Entscheidend für nichtmonogame Lebensweisen ist es, der se.uellen Exklusivität ihren Stellenwert zu nehmen. In unserer Gesellschaft ist diese künstlich überhöht - tatsächlich stellen Menschen ihre jahrelange gemeinsame Beziehung, Wirtschaftsgemeinschaft, Kindererziehung etc. in Frage bzw. sind bereit, dies alles wegzuwerfen, nur weil der Mensch, mit dem sie all das teilen, auch mal mit jemand anderem Verstecken spielen wollte. Das ist selbstschädigend, wenn man mal nüchtern darauf guckt. Nichtmonogam zu leben bedeutet daher eben auch, den anderen Säulen der Beziehung mehr Gewicht und Bedeutung beizumessen als dem oftmals flüchtigen Begehren, das Monogame gern zur lebenslangen Hauptsäule ihrer Beziehung deklarieren (mit den bekannten problematischen Folgeerscheinungen). Der Vorteil dabei ist, dass ich meinem Partner nicht nur ermögliche, mit mir wirklich offen über seine Bedürfnisse zu kommunizieren, sondern ihm auch ermögliche, seine Lebenszeit dazu zu nutzen, möglichst viele seiner Bedürfnisse erfüllen zu können und nicht mir zuliebe auf wichtige Erlebnisse und Erfahrungen verzichten zu müssen - und umgekehrt natürlich auch.

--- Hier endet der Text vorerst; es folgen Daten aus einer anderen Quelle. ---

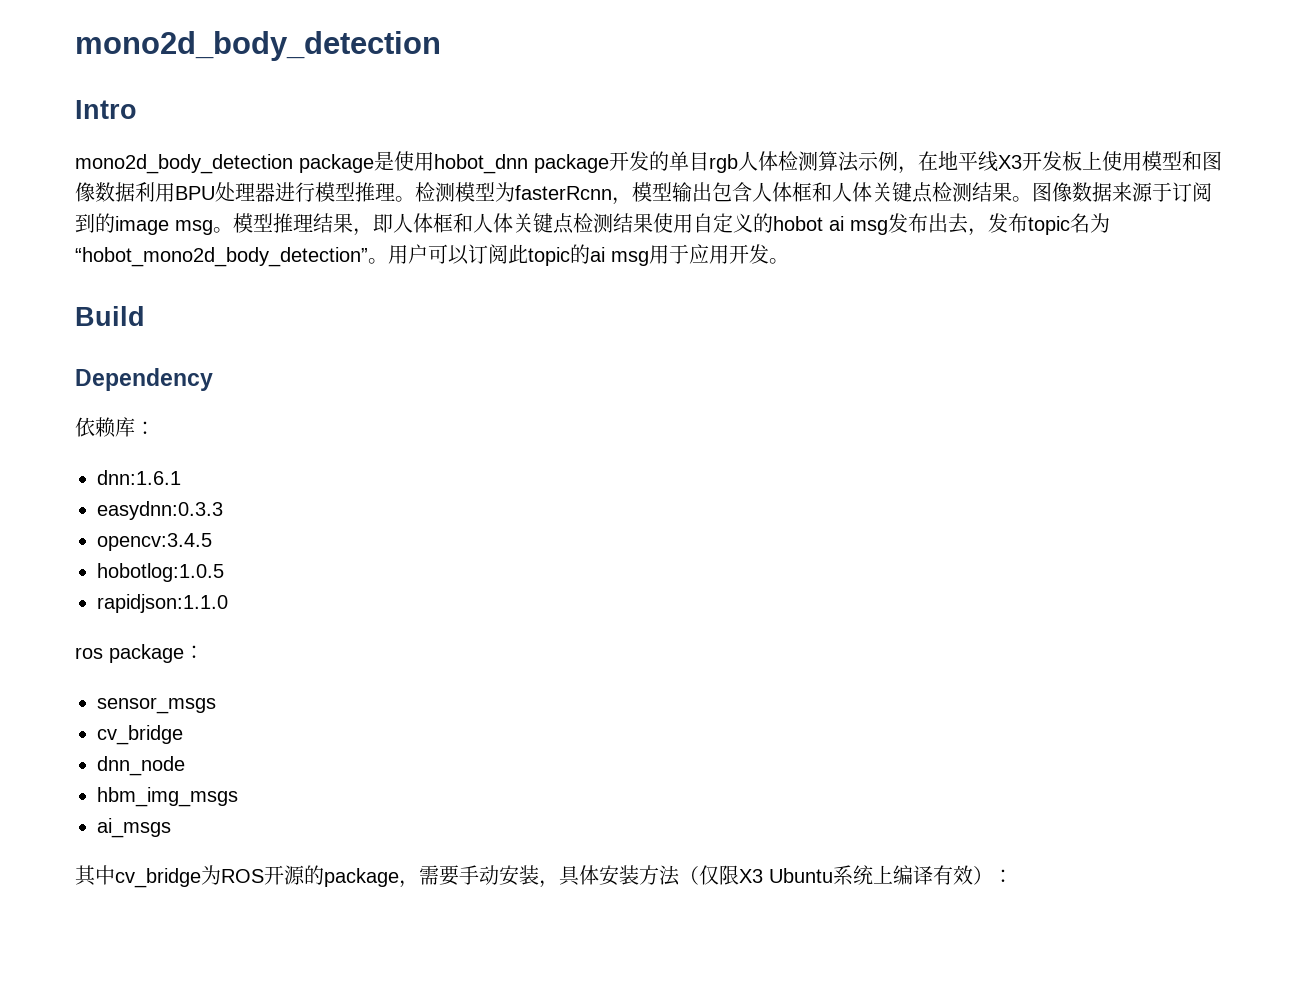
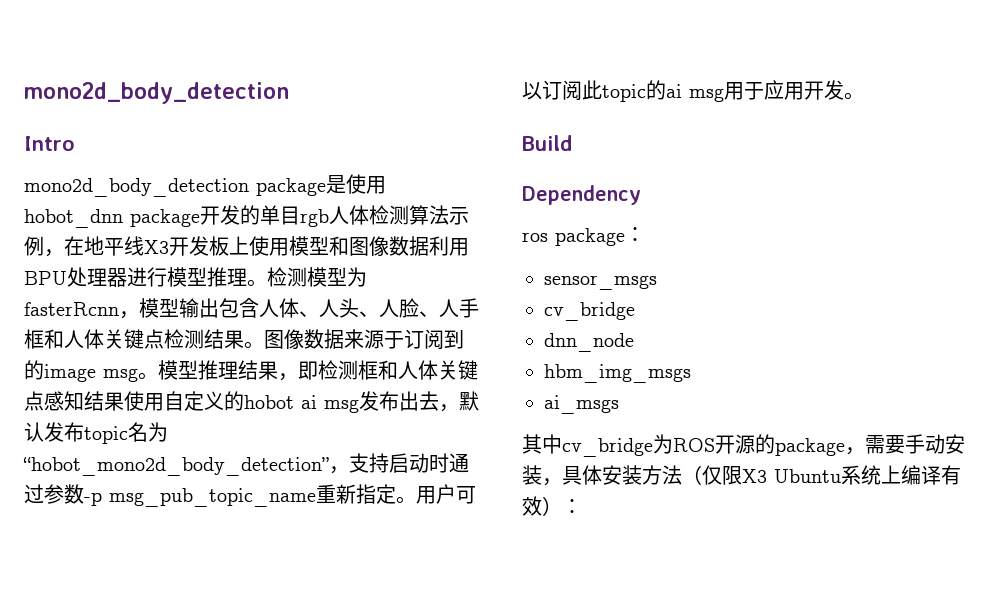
(792, 192) none -> [299,298,479,318] 、人头、人脸、人手
[393,213,613,234] 人体框和人体关键点检测 -> [318,360,478,380] [24,391,84,411] 检测框和人体关键点感知
(988, 232) none -> [459,391,479,411] [24,422,44,442] 默认
(368, 257) none -> [329,453,469,474] [24,484,396,507] ，支持启动时通过参数-p msg_pub_topic_name重新指定
[75,417,155,438] [97,470,181,485] [97,501,223,520] [97,533,212,551] [97,563,224,582] [97,594,228,613] // 依赖库： // dnn:1.6.1 // easydnn:0.3.3 // opencv:3.4.5 // hobotlog:1.0.5 // rapidjson:1.1.0 -> (641, 195) none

Bisweilen werden polyamore Menschen als unmoralische, promiske Gefühlsegoisten wahrgenommen, die nur ein Deckmäntelchen für ihre Umtriebigkeit benötigen. Sicher gibt es solche Leute. Die gibt es überall. Sie als Anlass für moralische Skepsis an einer Vielfalt alternativer Lebensformen zu nehmen zeugt von Unkenntnis, aber auch von dem Unwillen, sich ernsthaft mit den von dir gestellten Fragen auseinanderzusetzen. Frei nach dem Motto: Ich hab mal im Fernsehen eine Doku über schlechte Handwerker gesehen, jetzt weiß ich, dass die alle nur Mist bauen.
Eifersucht ist und bleibt in allen Beziehungsformen ein Thema. Allerdings möchte ich sagen, dass monogame Menschen mehr dazu neigen, dem Partner aufgrund des Treueversprechens die Verantwortung für ihre eigenen Eifersuchtsgefühle aufzuzwingen. Sie sehen oft nicht, dass es in erster Linie ihre eigene Aufgabe ist, sich mit den Ursachen ihres geringen Selbstwertes und ihrer Verlustängste auseinanderzusetzen, weil sie sich einbilden, dass sie ihren Partner nur dann verlieren können, wenn dieser sich unmoralisch verhält. Dies ist ein sehr komplexes Thema mit immer neuen Herausforderungen. Aber es ist wichtig, sich diesen zu stellen, denn wie wir alle wissen, gibt es keine Garantie dafür, dass wir niemals in Konkurrenz mit anderen potentiellen Partner/innen unseres geliebten Menschen geraten - auch nicht in monogamen Beziehungen. Ich ersetze den Begriff der Treue für mich gern mit dem der Loyalität.
Ach ja, und wieso man monogam sein muss, um Kinder großzuziehen, ist mir ein Rätsel. Um ein Kind zu erziehen, braucht es ein ganzes Dorf, so ähnlich lautet ein afrikanisches Sprichwort. Mehr Miteinander, mehr Ressourcen finanzieller, zeitlicher und emotionaler Art, mehr Bezugspersonen, ich sehe da in erster Linie Vorteile für alle Beteiligten. Das gilt für jedes Lebensalter, denn auch einen gebrechlich gewordenen Partner kann man besser pflegen, wenn man mit dieser Aufgabe nicht allein ist.